Thursday, January 17, 2019

Tech It Easy Congress – A Generational Divide


Aging committed evangelicals are fading fast away and white-haired wrinkled white Congressmen are serving their final years. American demographics, notwithstanding an incumbent effort to marginalize the expected results of the 2020 Census, are changing. More women with a legislative voice. Diversity better represented. And younger, younger, younger. The picture above says it all. Older incumbents see the writing on the wall… and struggle to suppress the new and attempt to epoxy their values into long-term judicial appointments that will frustrate younger generations for decades.

While I cannot castigate aging Boomers (I am one) with a unitary brushstroke, suggesting that they simply do not or even cannot understand the technological shift that has escaped most of those old white Congressmen, it still staggers my mind to think that this Congress is charged with directing, governing and regulating our social and technological shifting tectonic plates… when too many struggle even with sending and receiving emails, already an increasingly archaic form of communication.

Can they understand how data scraping, using intrusive cookies, operational real-time analytics, self-writing messaging (tailored to individuals) controlled by “bots” deployed through artificial intelligence, GPS-tracking, the difference between a petaflop and a belly flop, the social ramifications of cryptocurrency, blockchain encryption, the seminal change as 5G becomes ubiquitous… or the malevolence of commercial avarice that sear through Facebook, Google and Twitter? Privacy is sacred to the white hairs. It doesn’t exist, as most younger people know. Hire someone with a tat? They shudder. Yet half of America is under the age of 40.

These tech capabilities elected our President, with digital manipulation, disinformation and voter exclusion at their core.
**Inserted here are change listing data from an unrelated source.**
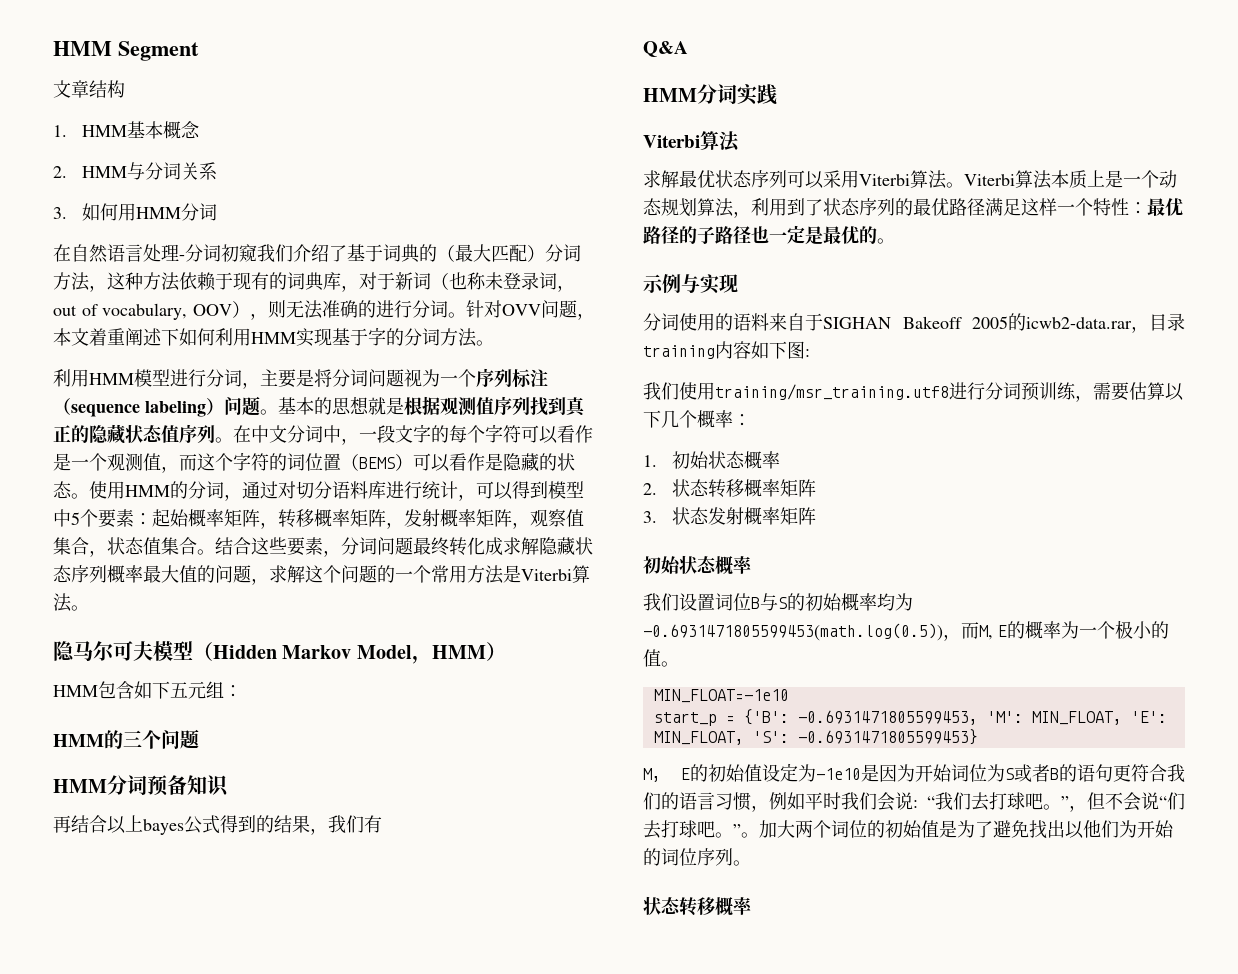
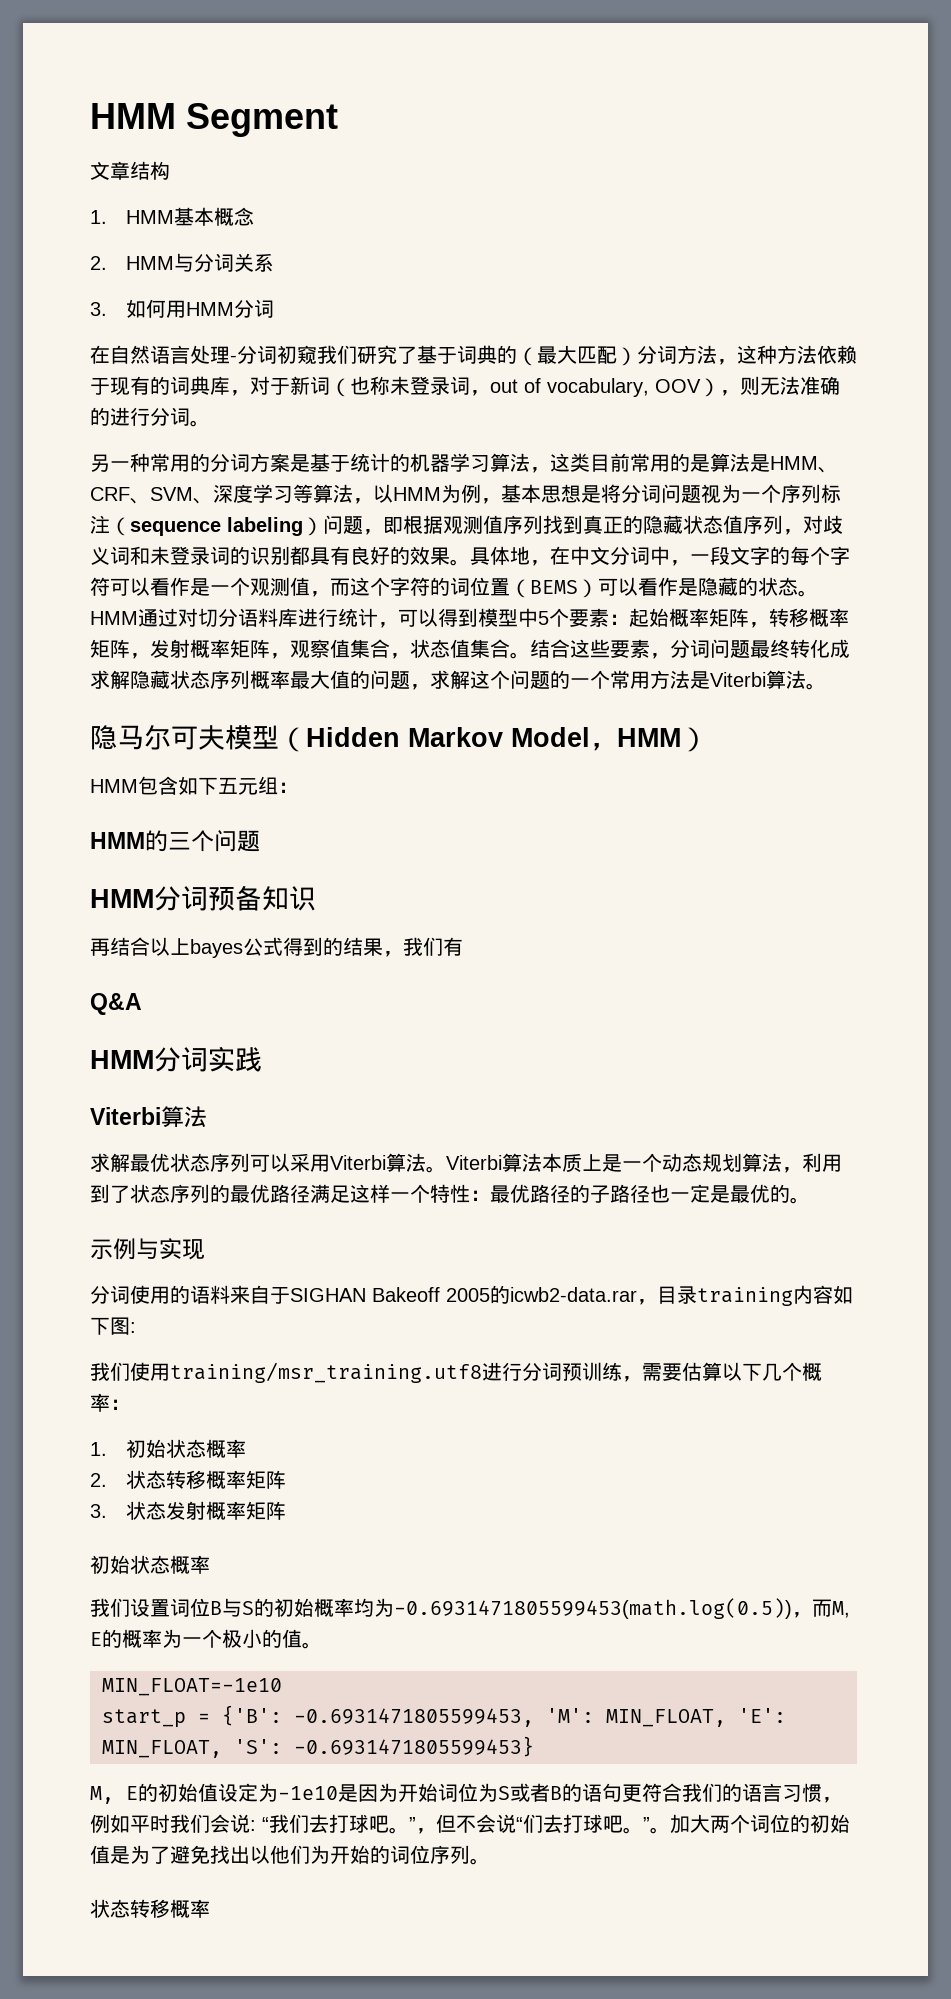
- 在自然语言处理-分词初窥我们介绍了基于词典的（最大匹配）分词方法，这种方法依赖于现有的词典库，对于新词（也称未登录词，out of vocabulary, OOV），则无法准确的进行分词。针对OVV问题，本文着重阐述下如何利用HMM实现基于字的分词方法。
- 利用HMM模型进行分词，主要是将分词问题视为一个序列标注（sequence labeling）问题。基本的思想就是根据观测值序列找到真正的隐藏状态值序列。在中文分词中，一段文字的每个字符可以看作是一个观测值，而这个字符的词位置（BEMS）可以看作是隐藏的状态。
+ 在自然语言处理-分词初窥我们研究了基于词典的（最大匹配）分词方法，这种方法依赖于现有的词典库，对于新词（也称未登录词，out of vocabulary, OOV），则无法准确的进行分词。
+ 另一种常用的分词方案是基于统计的机器学习算法，这类目前常用的是算法是HMM、CRF、SVM、深度学习等算法，以HMM为例，基本思想是将分词问题视为一个序列标注（sequence labeling）问题，即根据观测值序列找到真正的隐藏状态值序列，对歧义词和未登录词的识别都具有良好的效果。具体地，在中文分词中，一段文字的每个字符可以看作是一个观测值，而这个字符的词位置（BEMS）可以看作是隐藏的状态。
- 使用HMM的分词，通过对切分语料库进行统计，可以得到模型中5个要素：起始概率矩阵，转移概率矩阵，发射概率矩阵，观察值集合，状态值集合。
+ HMM通过对切分语料库进行统计，可以得到模型中5个要素：起始概率矩阵，转移概率矩阵，发射概率矩阵，观察值集合，状态值集合。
Still, these legislative white hairs do not fully comprehend, cannot fathom that our legal system lags decades behind the changes are now part of everyday life for most of us. Maybe they have watched their elementary-school aged grandchildren’s thumbs fly, text and extract images, information and danger from the ubiquitous Web, spreading memes, new vocabulary and graphic images into the “ether.” White hairs with their mouths agape. They hold hearings, suggest new laws, but gathering and controlling the smoke and gels slithering through every nook and cranny of our over-connected world defies simple regulation.

“The 115th Congress was already one of the oldest in history when it convened at the dawn of the Trump administration — average age 58 in the House, 62 in the Senate, 90 billion or so in the relativistic time scale of the online generation, in front of which Congress spent much of the year embarrassing itself. By the time the 115th hobbled into extinction at the end of 2018, artifacts from its attempts to engage the younger folk and their digital ways lay strewn across the internet like the fossil record of an obsolete species.

“There were the agonizing video clips from April’s Facebook hearing, in which 68-year-old Sen. Roy Blunt (R-Mo.) attempted to ask Facebook Chief Executive Mark Zuckerberg a question about data privacy, and revealed a conception of social media resembling a wad of tangled Christmas lights: ‘Do you track devices that an individual who uses Facebook has that is connected to the device that they use for their Facebook connection, but not necessarily connected to Facebook?’

“‘I’m not — I’m not sure of the answer to that question,’ Zuckerberg replied, as if he could even be sure it was a question… Come December it was Google chief Sundar Pichai’s turn to visit the Capitol and watch Rep. Steve Cohen, the 69-year-old Democrat from Tennessee, wave his hands in the air and complain: ‘I use your apparatus often, or your search engine, and I don’t understand all of the different ways that you can turn off the locations. There’s so many different things!’” Los Angeles Times, January 11th.

Donald Trump has usurped the Congressional GOP, who live in morbid fear of disconnecting with Trump’s populist, nationalist base without whom they know they cannot hold most red states or win a national election. Trumps owns them now, although fault lines appeared as the shutdown lingered way too long. The Dems, still searching for a sticky unifying national message, can simply look to the younger, mostly female freshmen in their Congressional ranks to understand white haired socially conservative politics is unsustainable.

Still the white hairs rule, chair the powerful congressional committees, representing a bygone era and shrinking minority of the citizenry. “‘There’s different eras where people come from. It’s hard to transcend that,’ said Daniel Schuman, a former Hill staffer who works for a tech-oriented lobbying group, Demand Progress. ‘It’s like ‘Mad Men.’ You’ve got the secretary who does the typing and the librarian who does the research. Lindsey Graham was bragging about having a flip phone!’” LA Times.

But those fading older voting conservatives are angry. They do not understand the changing world, cannot fathom why the promise of gainful employment in high-paying blue-collar jobs – the backbone of America since the Great Depression – is gone. They believe in God and Donald Trump and will do whatever it takes to return to what they know. They are also well-armed.

              I’m Peter Dekom, and we live in a political era where “compromise” is a bad word, where opponents are dismissed with vituperatives that would never have been tolerated in the 20th century society and where politicians enhance their “electability” by exacerbating polarization and finding blame.